Writer, analyst, and eloquent opinionator Gore Vidal died today. He was 86. The LA Times reports that he died Tuesday in his Hollywood Hills home, from complications related to pneumonia.
In his lifetime, Vidal received the National Book Award, wrote many novels, short stories, plays and essays. He was a political activist, and received the most votes of any Democrat in more than 50 years when he ran as a Democratic candidate for Congress in upstate New York. Vidal's The City and the Pillar was one of the first American novels to present homosexuality in a direct manner, and outraged many at the time.
Above, his epic 1968 debate with noted dirtbag William Buckley, in which he tells Buckley to "shut up," and calls him a "cryptonazi."

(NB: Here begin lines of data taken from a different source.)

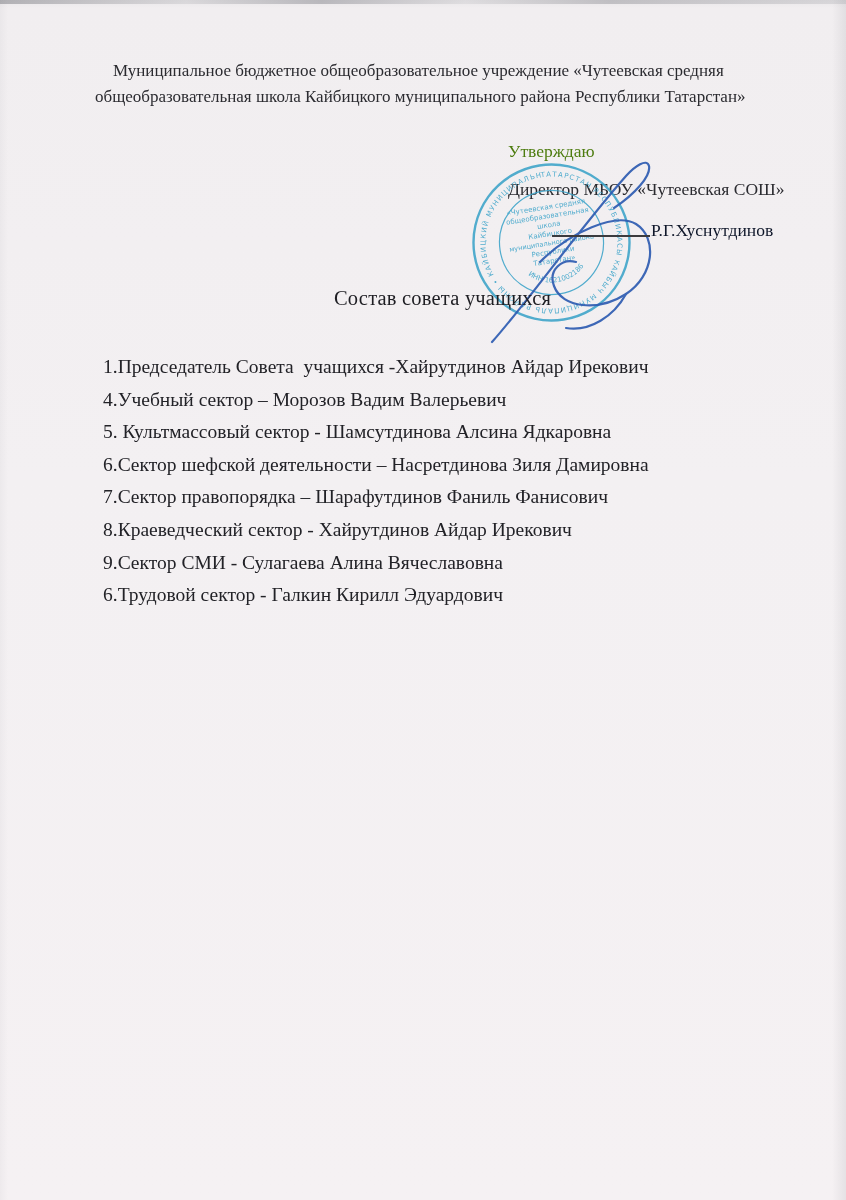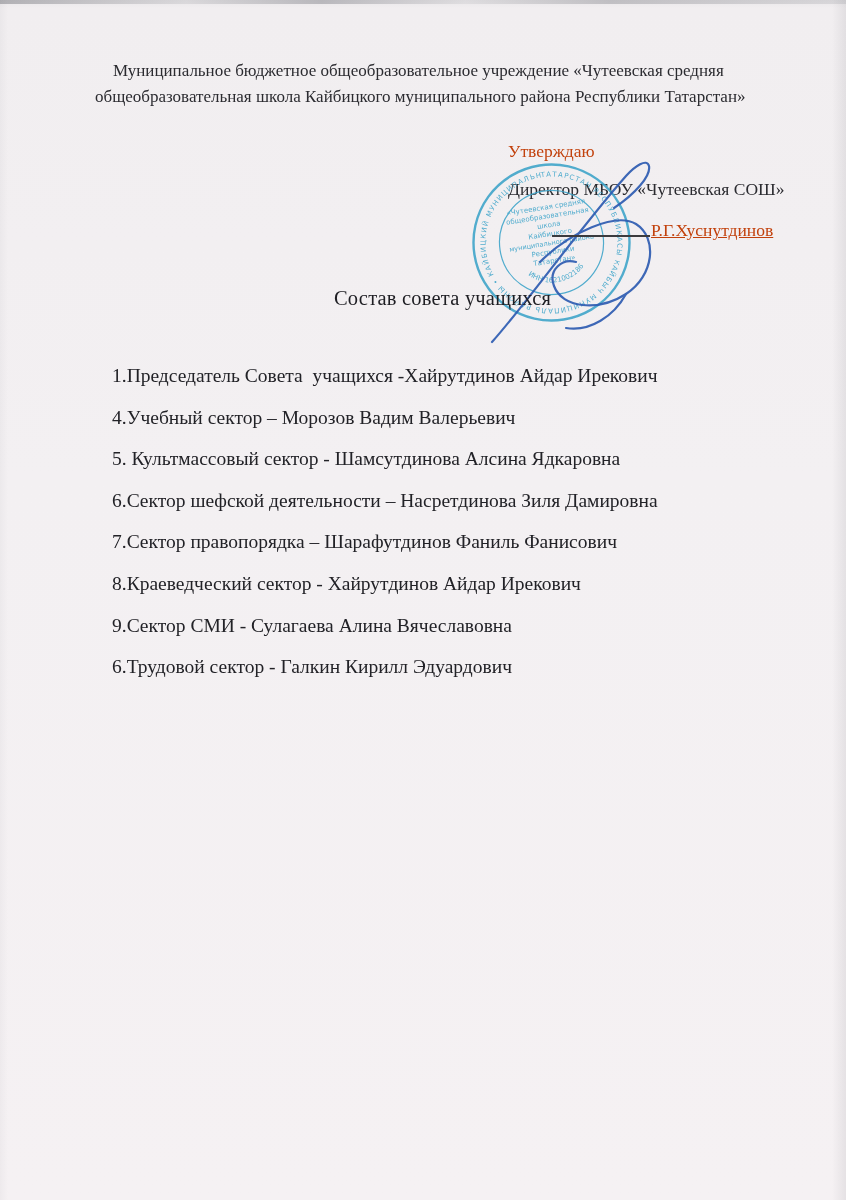--- a/index.html
+++ b/index.html
@@ -34,7 +34,7 @@
   }
   .approve-label {
     position: absolute; left: 508px; top: 141px;
-    font-size: 17.5px; color: #c2410c;
+    font-size: 17.5px; color: #4d7c0f;
   }
   .director-line {
     position: absolute; left: 508px; top: 179px;

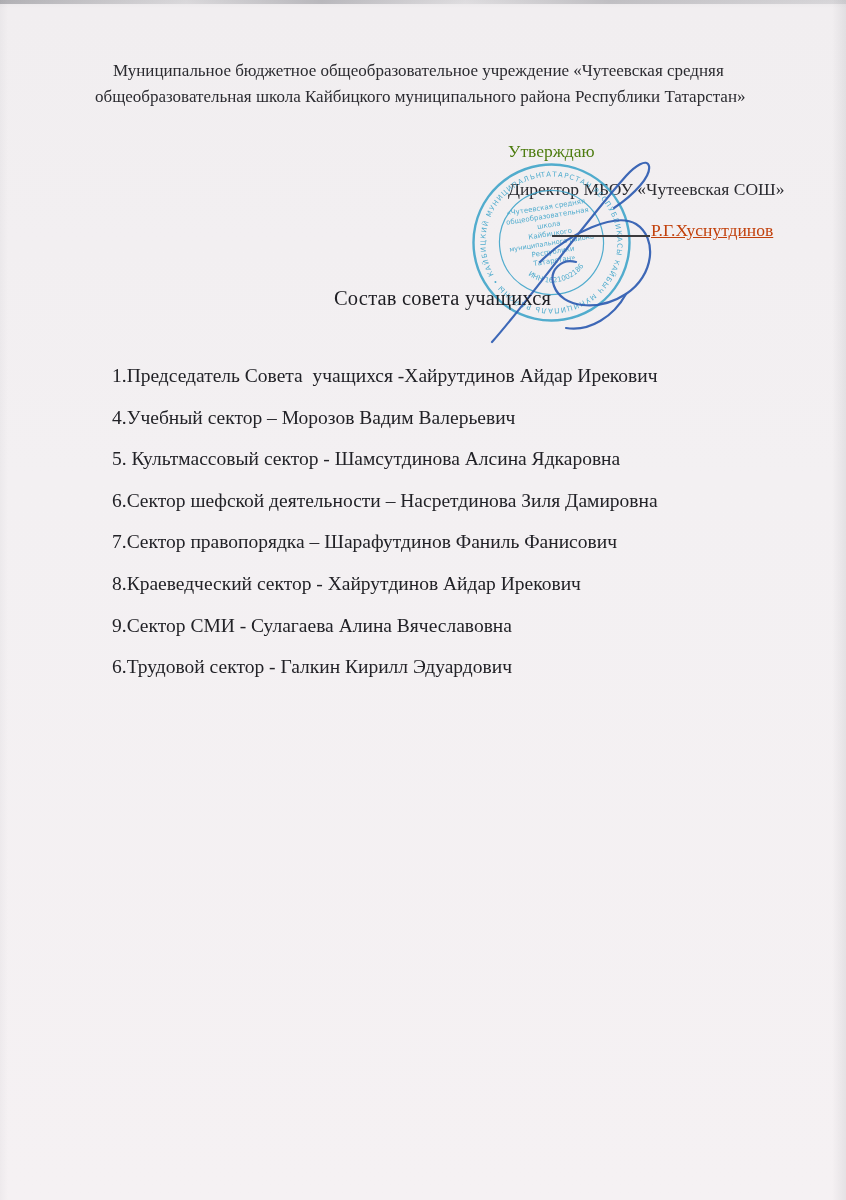--- a/index.html
+++ b/index.html
@@ -42,7 +42,7 @@
   }
   .director-name {
     position: absolute; left: 651px; top: 220px;
-    font-size: 17.5px; color: #c2410c; text-decoration: underline;
+    font-size: 17.5px; color: #0f172a;
   }
   .sig-line {
     position: absolute; left: 552px; top: 235px;

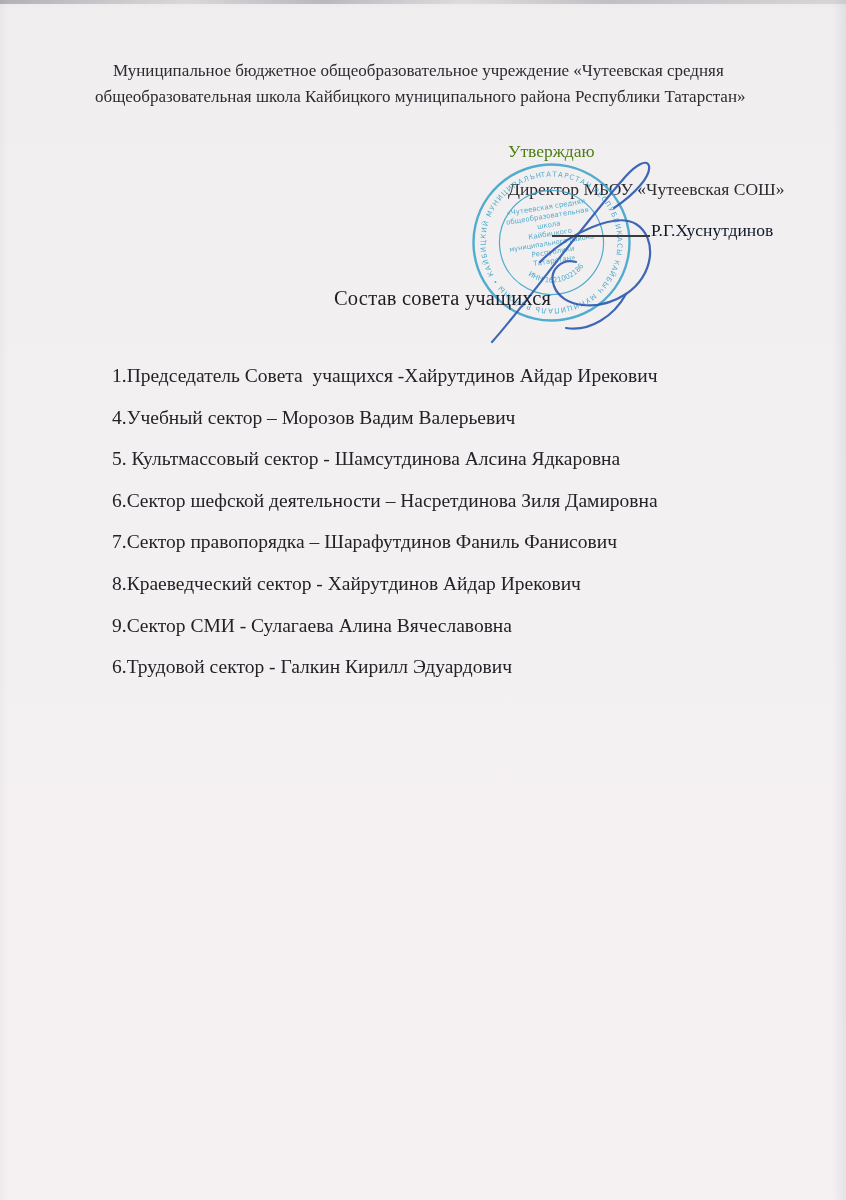--- a/index.html
+++ b/index.html
@@ -59,7 +59,7 @@
     color: #222227;
   }
   .council-list p {
-    margin: 16px;
+    margin: 7px;
     white-space: pre-wrap;
   }
   .council-list p.gap { margin-top: 21px; }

Vidal was a literary juggernaut who wrote 25 novels, including historical works such as “Lincoln” and “Burr” and satires such as “Myra Breckinridge” and “Duluth.” He was also a prolific essayist whose pieces on politics, sexuality, religion and literature -- once described as “elegantly sustained demolition derbies” -- both delighted and inflamed and in 1993 earned him a National Book Award for his massive “United States Essays, 1952-1992.”
Threaded throughout his pieces are anecdotes about his famous friends and foes, who included Anais Nin, Tennessee Williams, Christopher Isherwood, Orson Welles, Truman Capote, Frank Sinatra, Jack Kerouac, Marlon Brando, Paul Newman, Joanne Woodward, Eleanor Roosevelt and a variety of Kennedys. He counted Jacqueline Kennedy Onassis and Al Gore among his relatives.
He also wrote Broadway hits, screenplays, television dramas and a trio of mysteries under a pseudonym that remain in print after 50 years.